Have some questions about the below. Have 40k that I can put asside for 3 years, will this be my best option or should I go with a bank?
----------------------------------------------

3 Years 3.23% (equivalent to *4.30%* because this product is not  subject to DIRT at 25%) ** Best 3 year rate **
Note 1: €120,000 maximum
Note 2: Early withdraw is possible but is subject to interest penalties.
---------------------------------------------------

Is it 3.23 or 4.30 percent you get?, Im not sure what this means. Its advertised as 3.23 on their webpage.

Whats the best way to get money from my current bank into the post office. Will there be a fee with this?

Can you withdraw the interest earned each year with no penalty?

Was also looking at the investec one year fixed deposit at 3.6 AER, is this a better option? 

Do you think money is safer in post office that other options?

Is it best to split the money into two difference places? why?

Thanks for help.


----------



## Lightning (15 Mar 2010)

All rates in the best buy thread are listed as gross AER rates. 

4.30% is a grossed up AER rate. The rate you will get is 3.23% AER. 

You can wire the money using online banking. 
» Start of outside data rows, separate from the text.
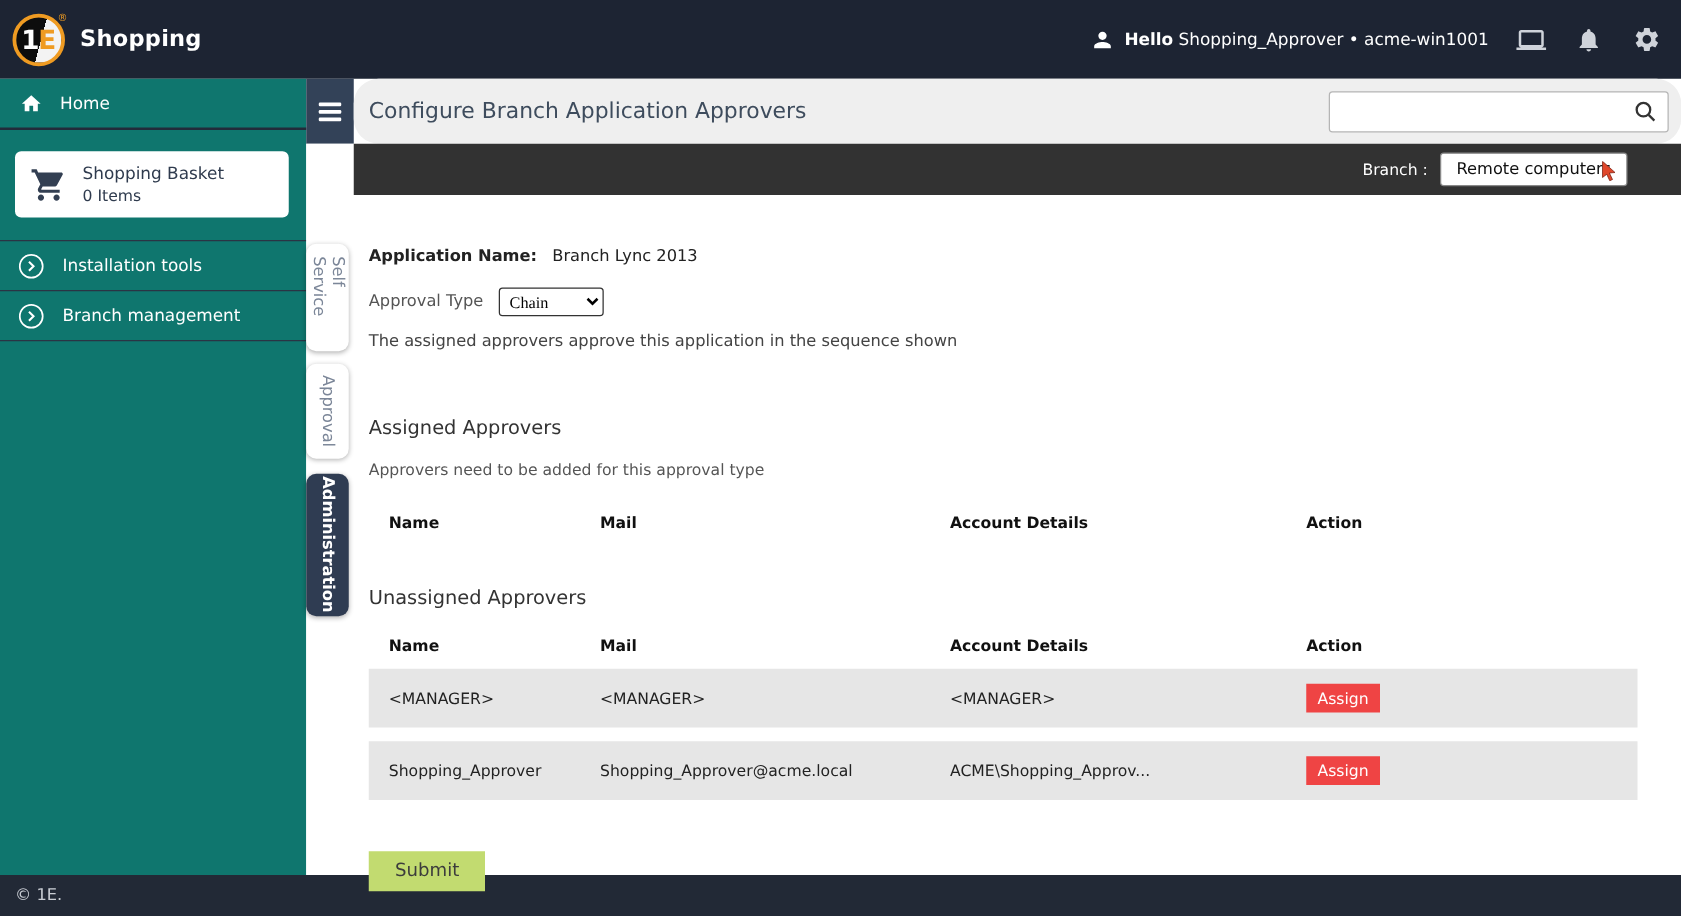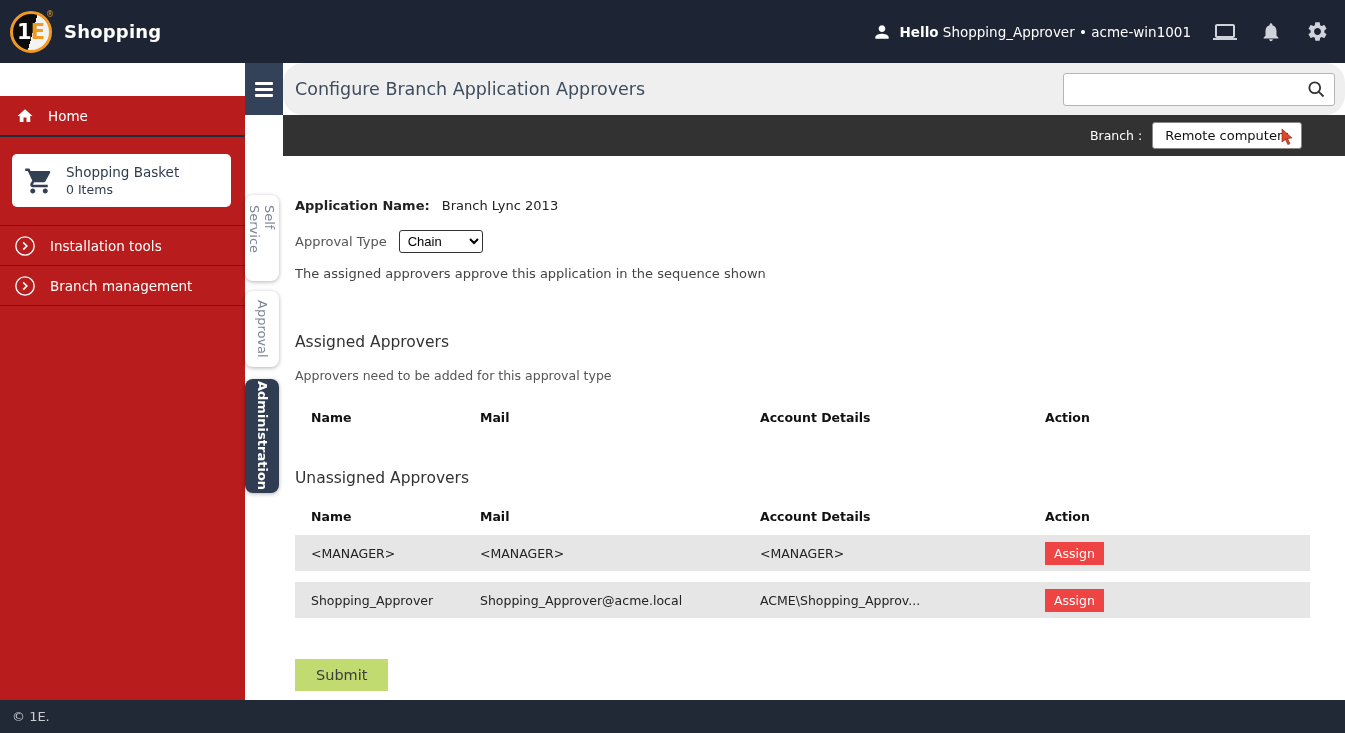"Home" .sidebar { background: #b91c1c -> #0f766e; margin-top: 33px -> none }
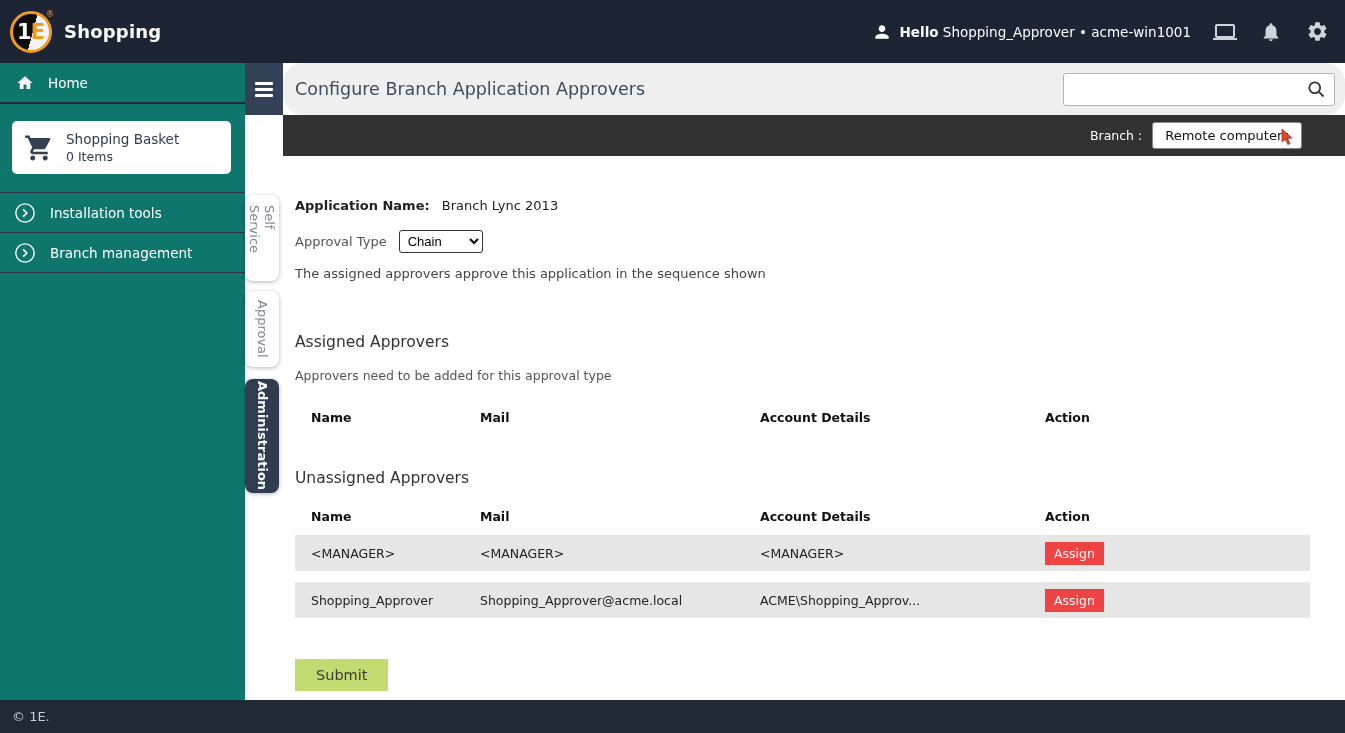"Chain" .approval-select { font-family: Liberation Sans, sans-serif -> Liberation Serif, serif }
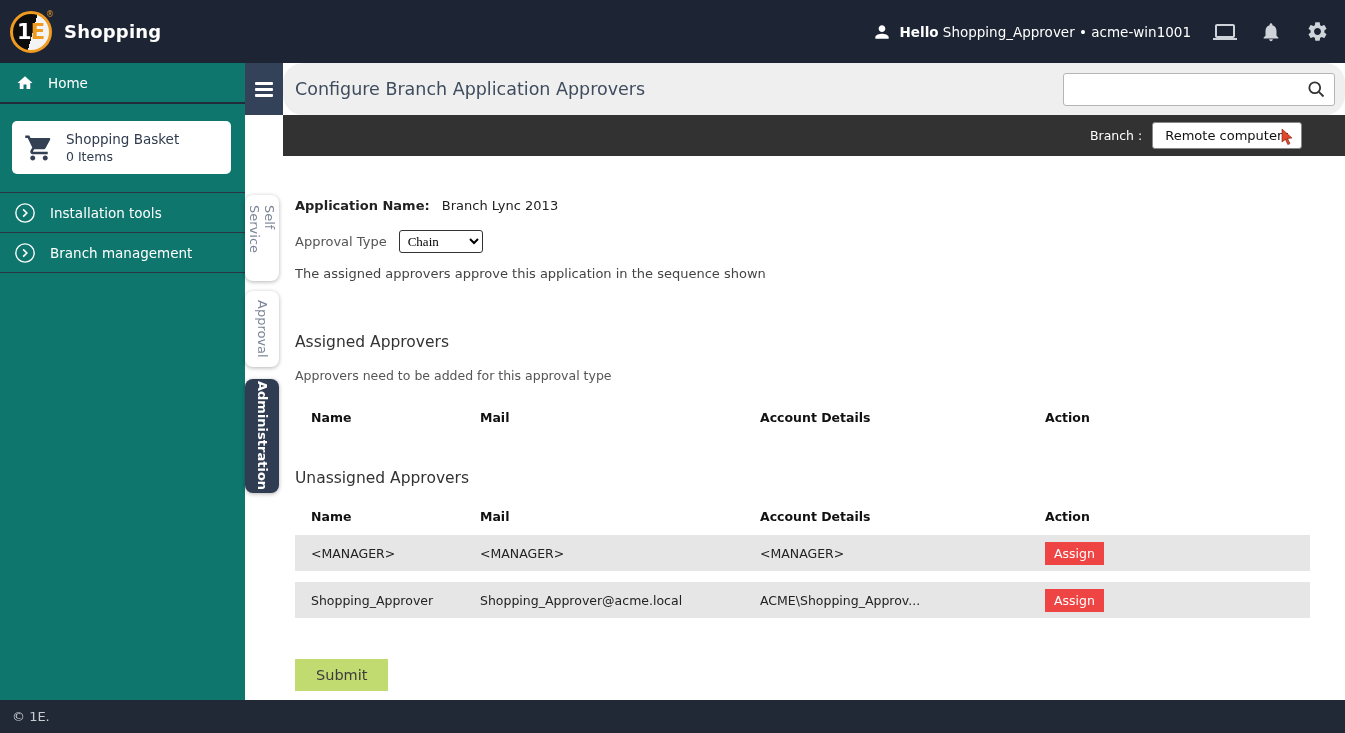"<MANAGER>" .tbl-row { height: 36px -> 47px }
There is a penalty for withdrawals. 

This is the best 3 year rate, if you can lock for 3 years you will not get a better rate elsewhere.


----------



## looteht (16 Mar 2010)

fungus said:


> All rates in the best buy thread are listed as gross AER rates.
> 
> 4.30% is a grossed up AER rate. The rate you will get is 3.23% AER.
> 
> ...



thx


----------



## 149oaks (17 Mar 2010)

Fungus, areyou sure you can wire money online to An Post. I asked in the local Post Office and they said no. Also I couldn't find any reference to it on theAn Post Website.


----------



## Crunchie (17 Mar 2010)

149oaks said:


> Fungus, areyou sure you can wire money online to An Post. I asked in the local Post Office and they said no. Also I couldn't find any reference to it on theAn Post Website.



You can't


----------



## Lightning (18 Mar 2010)

The An Post T&C's are here:
http://www.anpost.ie/NR/rdonlyres/B592051E-D6D4-4157-835F-3E8A5481E988/0/InstalmentSavingsTandCs.pdf



> Payments
> Instalments may be paid:
> • at any Post Office which transacts savings business or through any branch of permanent tsb;
> • by arrangement with your employer under a Group Savings Scheme (see Paragraph 12 below);
> ...



Am I missing something or do An Post allow EFT's?


----------



## oldtimer (18 Mar 2010)

Fungus, the terms and conditions you have posted above relate to 'Instalment Savings,' which are totally different from Savings Bonds. The question asked is do EFT apply to Savings Bonds? I was aware EFT applied to Instalment Savings but do the same terms and conditions apply to Saving Bonds?


----------



## Lightning (18 Mar 2010)

Okay, point taken that An post may allow EFT's for some savings products but not allow EFT's for other savings products. Seems strange. 

I cannot see it clearly stated in their T&C's that EFT's are open to all products. 

Their application form for An post Savings Bonds states that they accept cash, cheques and "other".


----------



## oldtimer (20 May 2010)

With National UK dropping their 2 year term to 3.25% AER are they still the _Best Buy_ over 2 years? After DIRT 3.25% is equal to 2.44% . Saving Bonds give 5.2%, DIRT free, over two years. Am I correct?


----------